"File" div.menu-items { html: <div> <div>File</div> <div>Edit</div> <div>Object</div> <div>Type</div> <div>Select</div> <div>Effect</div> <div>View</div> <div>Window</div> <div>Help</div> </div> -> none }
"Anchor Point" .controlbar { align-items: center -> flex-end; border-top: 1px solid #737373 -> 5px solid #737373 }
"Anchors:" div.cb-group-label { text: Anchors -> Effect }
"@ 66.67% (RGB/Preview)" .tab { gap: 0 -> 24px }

---

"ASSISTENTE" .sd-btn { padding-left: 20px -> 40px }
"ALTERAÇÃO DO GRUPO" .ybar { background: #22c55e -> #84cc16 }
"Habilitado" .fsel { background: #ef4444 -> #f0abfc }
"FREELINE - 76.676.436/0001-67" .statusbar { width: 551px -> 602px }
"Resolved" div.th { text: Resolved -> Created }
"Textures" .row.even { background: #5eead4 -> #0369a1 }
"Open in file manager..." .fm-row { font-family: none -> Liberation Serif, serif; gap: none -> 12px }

→ WHAT TO PRODUCE: From the entries above, extract only the lines running from the one containing "text: Anchors ->" through the one containing "gap: 0 -> 24px", inclusive.

→ COMPLETED EXERCISE:
"Anchors:" div.cb-group-label { text: Anchors -> Effect }
"@ 66.67% (RGB/Preview)" .tab { gap: 0 -> 24px }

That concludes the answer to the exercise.